December 09, 2025Adrien Grand (Engineer), Morgan Gallant (Engineer)

FTS v2, the newest version of turbopuffer's homegrown text search engine, is up to 20x faster than v1 thanks to (a) an improved storage layout and (b) a better search algorithm. This post is about the better search algorithm.

turbopuffer is often queried by agents, who tend to craft longer queries than humans. A key characteristic of the FTS v2 search algorithm is that it performs very well on such long queries (tens of terms). In particular, it is up to several times faster than block-max WAND, the most popular algorithm for lexical search.

Below are some representative benchmarks (full results) of FTS v1 versus FTS v2 on a 5M-document Wikipedia export sample dataset borrowed from Quickwit's Search Benchmark Game.
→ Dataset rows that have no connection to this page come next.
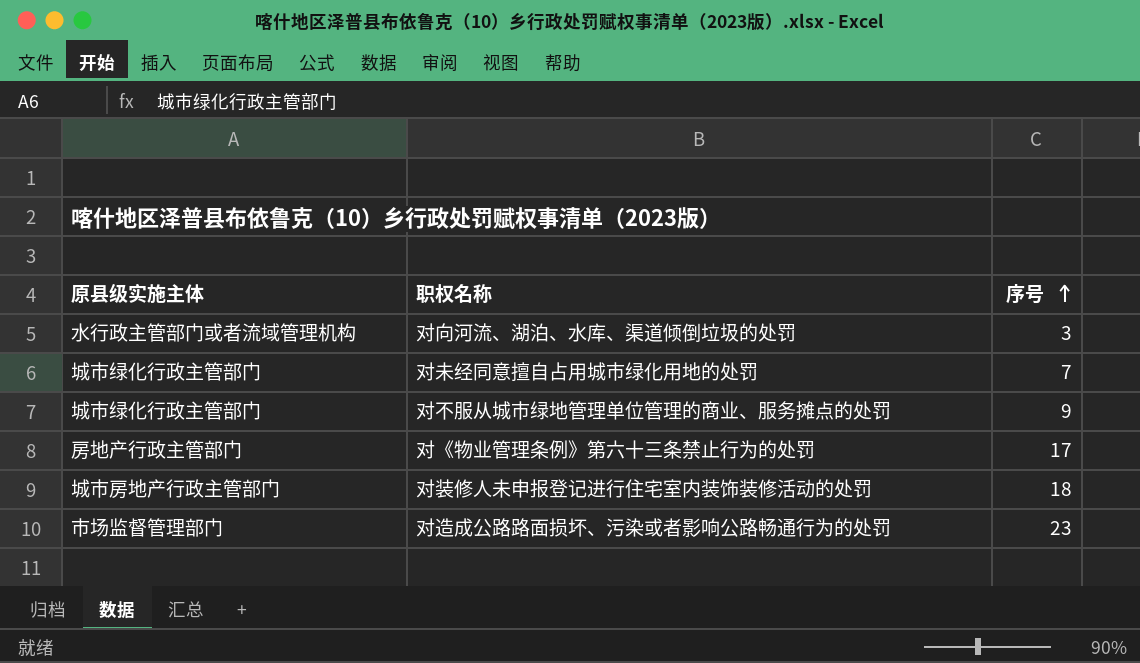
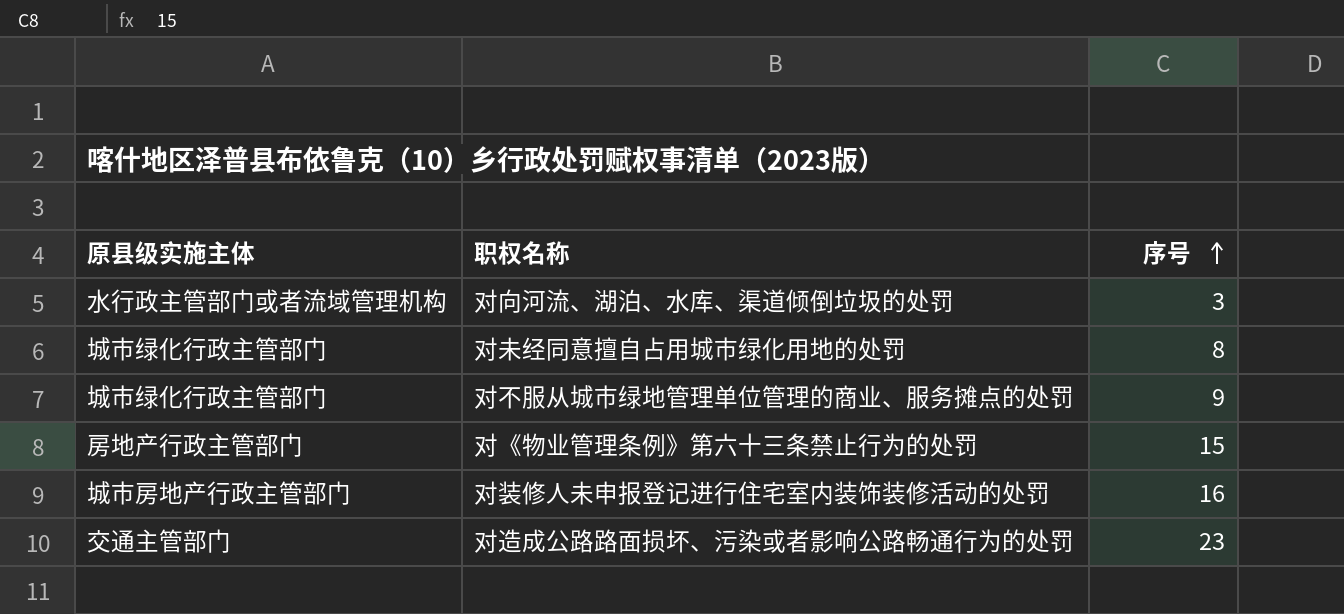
对未经同意擅自占用城市绿化用地的处罚 | 序号: 7 -> 8
对《物业管理条例》第六十三条禁止行为的处罚 | 序号: 17 -> 15
对装修人未申报登记进行住宅室内装饰装修活动的处罚 | 序号: 18 -> 16
对造成公路路面损坏、污染或者影响公路畅通行为的处罚 | 原县级实施主体: 市场监督管理部门 -> 交通主管部门

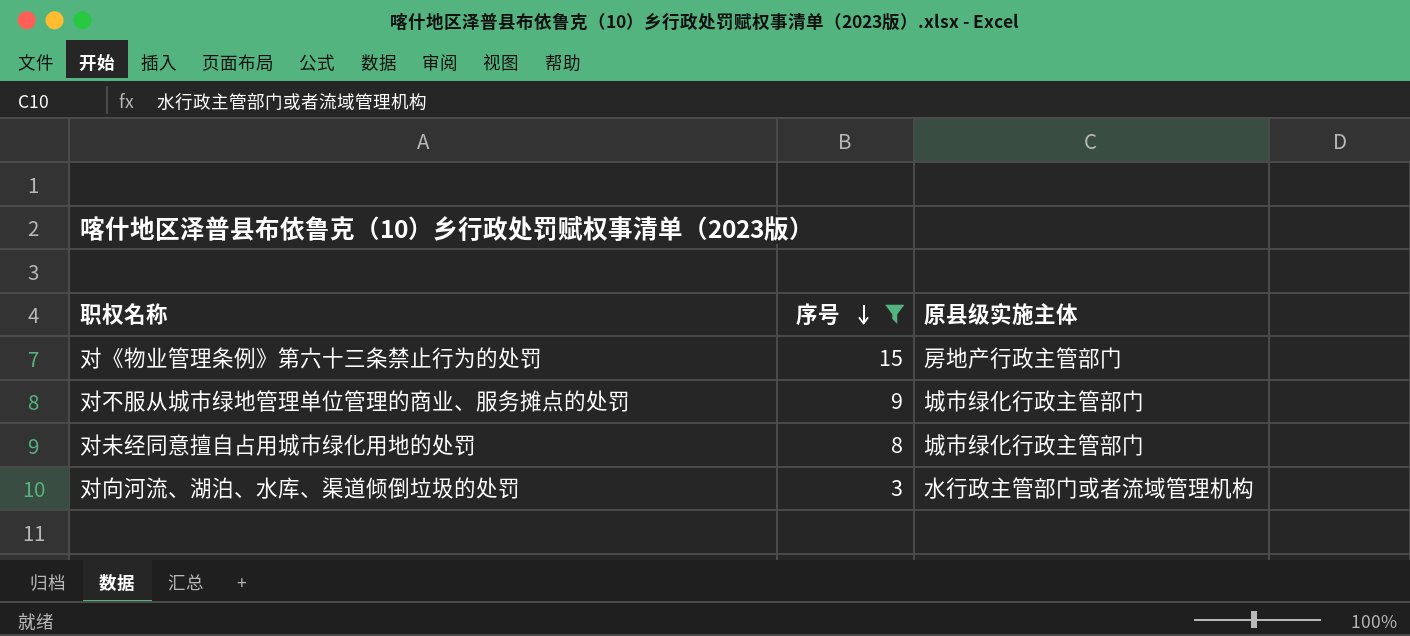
filter: none -> 序号 <= 15
row order: 序号 ascending -> 序号 descending
column 原县级实施主体 | position: 1 -> 3

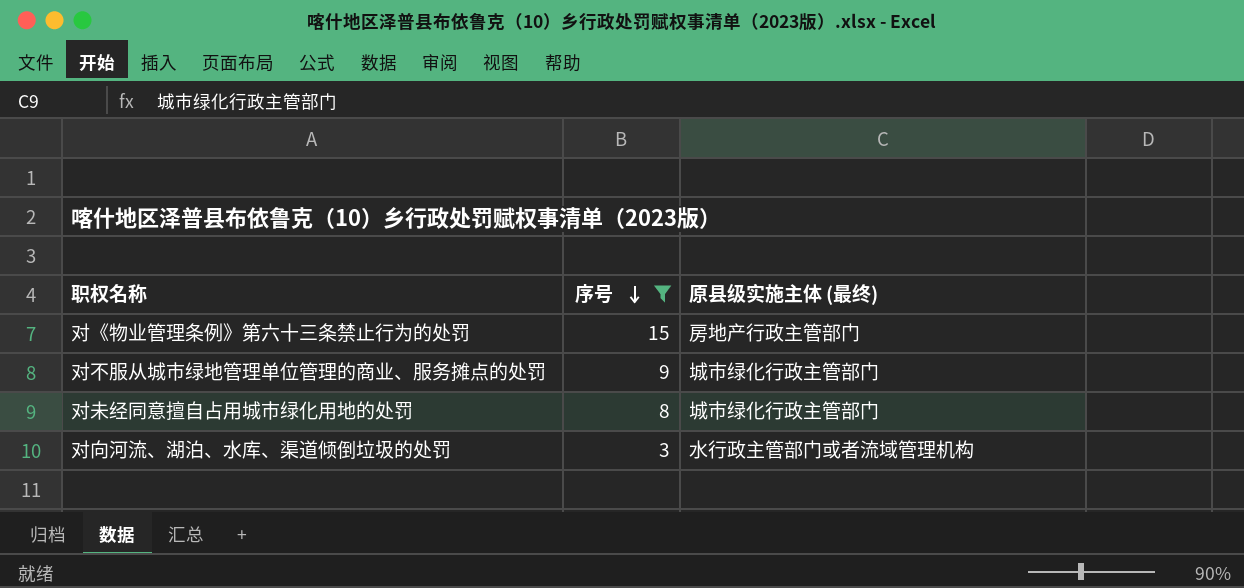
column name: 原县级实施主体 -> 原县级实施主体 (最终)

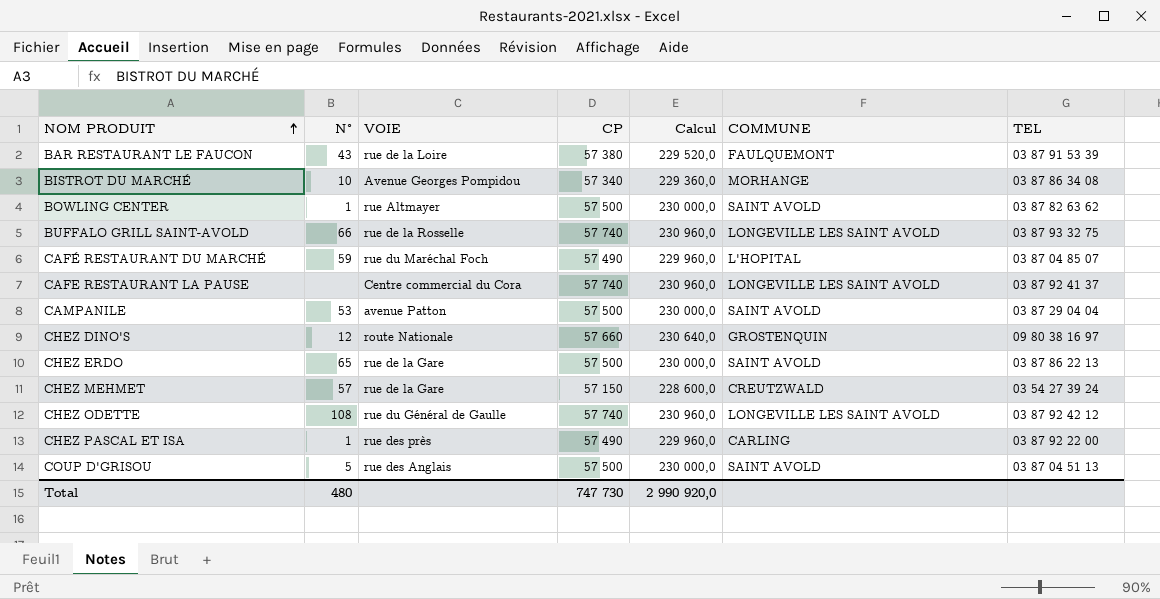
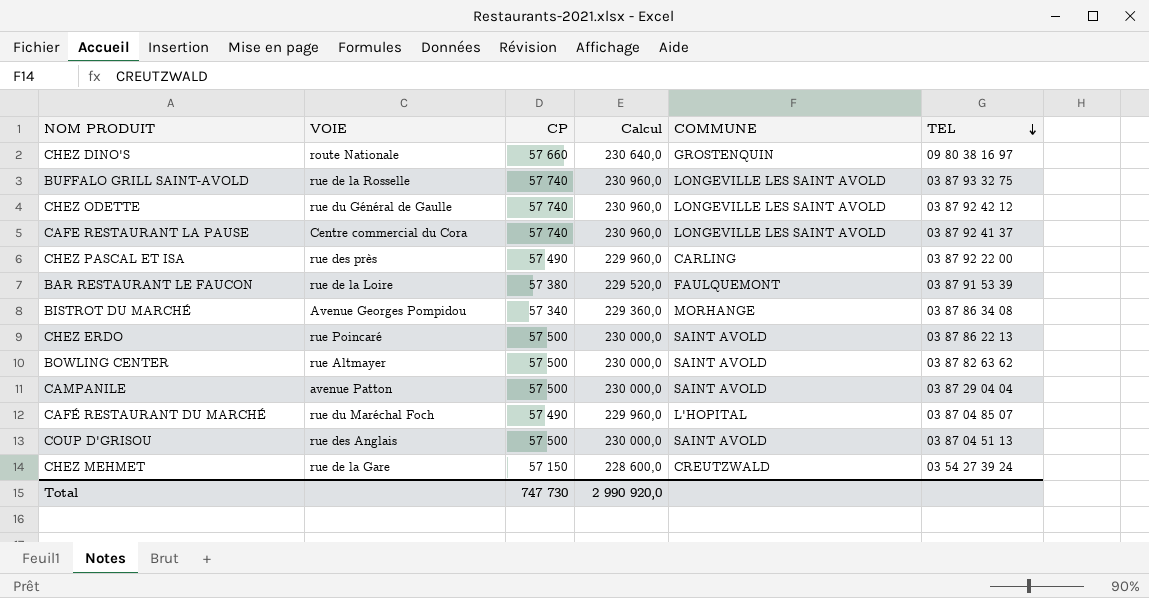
row order: NOM PRODUIT ascending -> TEL descending
column N° | position: 2 -> none
CHEZ ERDO | VOIE: rue de la Gare -> rue Poincaré

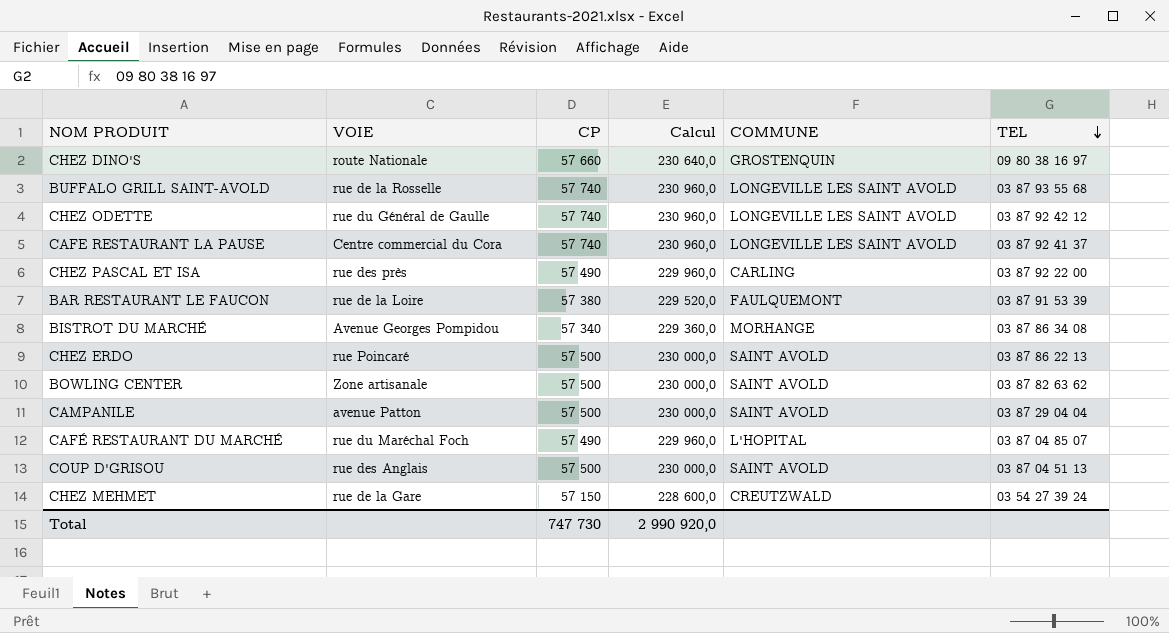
BUFFALO GRILL SAINT-AVOLD | TEL: 03 87 93 32 75 -> 03 87 93 55 68
BOWLING CENTER | VOIE: rue Altmayer -> Zone artisanale

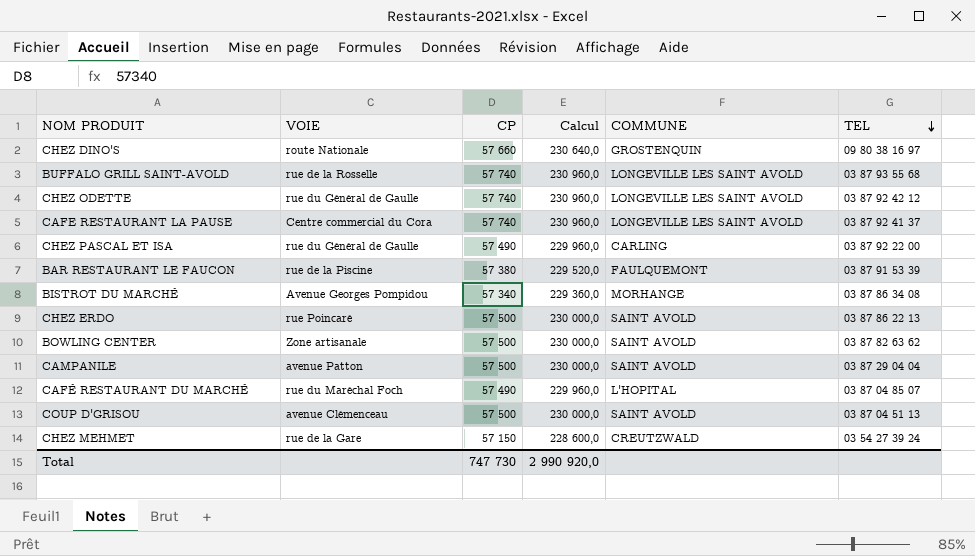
CHEZ PASCAL ET ISA | VOIE: rue des près -> rue du Général de Gaulle
BAR RESTAURANT LE FAUCON | VOIE: rue de la Loire -> rue de la Piscine
COUP D'GRISOU | VOIE: rue des Anglais -> avenue Clémenceau

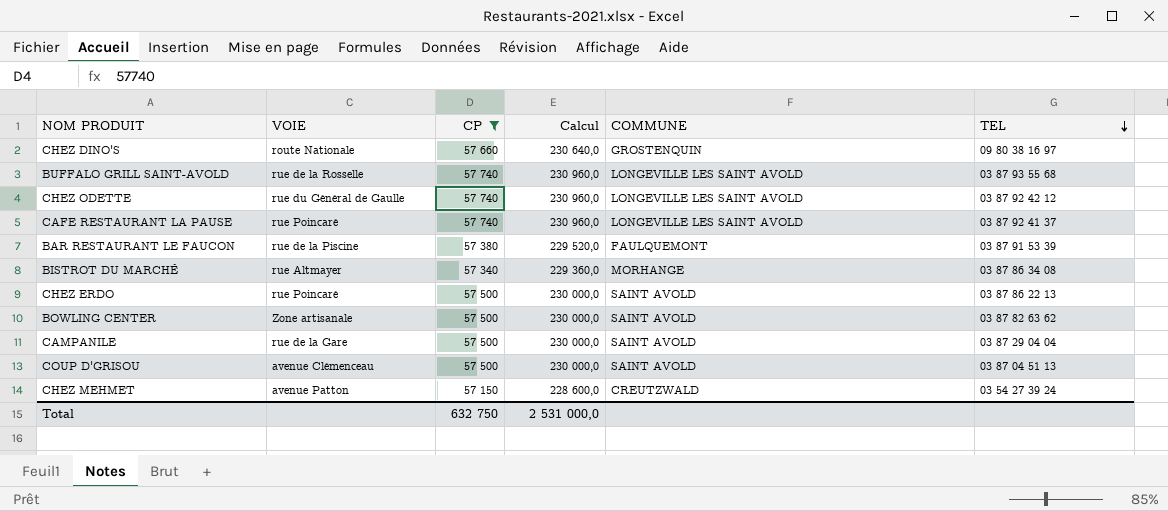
filter: none -> CP != 57 490
CAFE RESTAURANT LA PAUSE | VOIE: Centre commercial du Cora -> rue Poincaré
BISTROT DU MARCHÉ | VOIE: Avenue Georges Pompidou -> rue Altmayer
CAMPANILE | VOIE: avenue Patton -> rue de la Gare
CHEZ MEHMET | VOIE: rue de la Gare -> avenue Patton
Total | CP: 747 730 -> 632 750
Total | Calcul: 2 990 920,0 -> 2 531 000,0

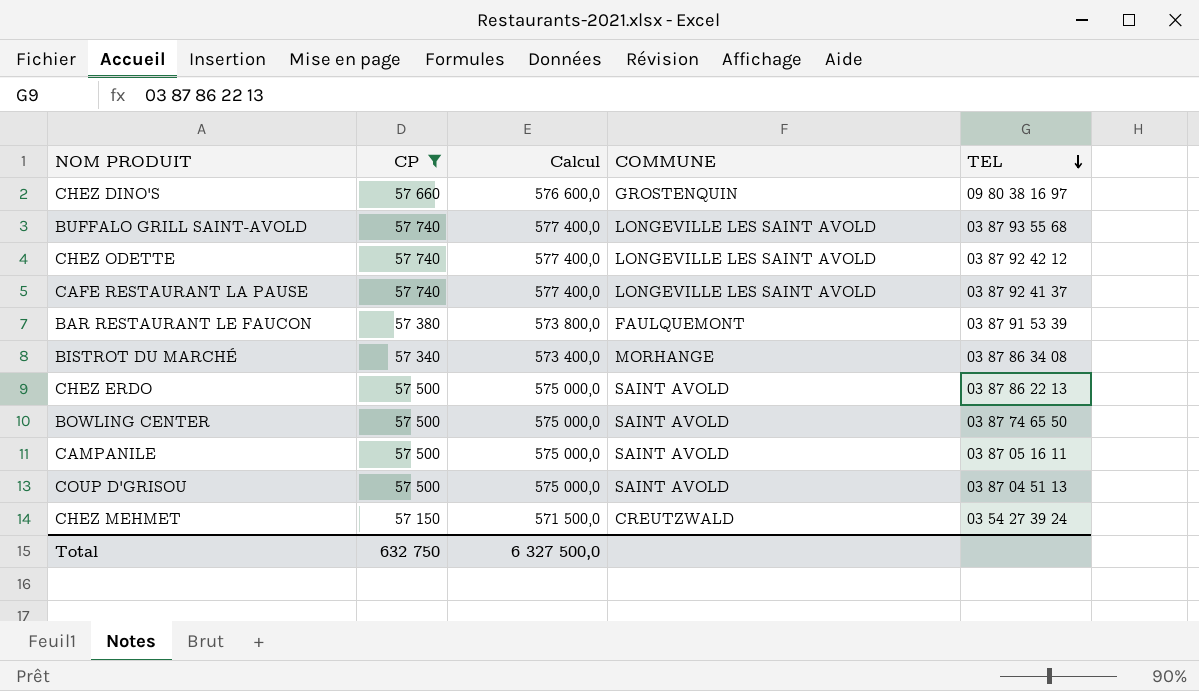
column VOIE | position: 2 -> none
column Calcul | formula: [CP] * 4 -> [CP] * 10
BOWLING CENTER | TEL: 03 87 82 63 62 -> 03 87 74 65 50
CAMPANILE | TEL: 03 87 29 04 04 -> 03 87 05 16 11
Total | Calcul: 2 531 000,0 -> 6 327 500,0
The results support the claim that FTS v2 works extremely well not only on simple queries, but also on harder queries with many terms or those with only stopwords.

 turbopuffer FTS latency (ms)
 
 k=100,
 English Wikipedia export
 ~5M documents

                         174ms
  ░░ v1                  ░░
                         ░░
  ▓▓ v2                  ░░
                         ░░
                         ░░
                         ░░
                         ░░
                         ░░
                         ░░
                         ░░
                         ░░
                         ░░
                         ░░
                         ░░
                   75ms  ░░
                   ░░    ░░
                   ░░    ░░
       57ms        ░░    ░░
       ░░          ░░    ░░
       ░░          ░░    ░░
       ░░          ░░    ░░
       ░░    20ms  ░░    ░░20ms
       ░░    ░░    ░░    ░░▓▓
 8ms   ░░7ms ░░    ░░6ms ░░▓▓
 ░░3ms ░░▓▓  ░░5ms ░░▓▓  ░░▓▓
 ░░▓▓  ░░▓▓  ░░▓▓  ░░▓▓  ░░▓▓
 ══════════════════════════════
 q1    q2    q3    q4    q5
--------------------------------
 q1 = san francisco

 q2 = the who

 q3 = united states
      constitution

 q4 = lord of the rings

 q5 = pop singer songwriter
      born 1989 won best
      country song time
      person of the year
  

Search algorithms: MAXSCORE vs WAND

Consider the query "new york" with a top-k of 10. It has two terms: "new" and "york", each contributing a max score of 2.0 and 5.0, respectively. "york" has a higher score because the word is less common than "new". The query score is the sum of the per-term scores, higher score is better.

We can deduce that any document may get scores up to the following values depending on what terms it contains:

DocumentMax possible score
only "new"2.0
only "york"5.0
"new" and "york"7.0

During evaluation, we may find ourselves in a scenario where the 10th best-scoring document so far has a score of 4.0. As k=10, any document containing only "new" can never enter the results! At this point, we can skip all documents that only contain "new". This simple optimization can lead to dramatic speedups.

There are two main algorithms that take advantage of this idea to speed up query evaluation without trading recall: MAXSCORE and WAND.

Let's look at how they evaluate a query on terms "new", "york", and "population" which respectively contribute up to 2.0, 5.0, and 4.0 to the score (top_k=3 for brevity).

MAXSCORE: term-centric

The first family of search algorithms is MAXSCORE. It starts by sorting the query terms by their score contribution: [new(2.0), population(4.0), york(5.0)].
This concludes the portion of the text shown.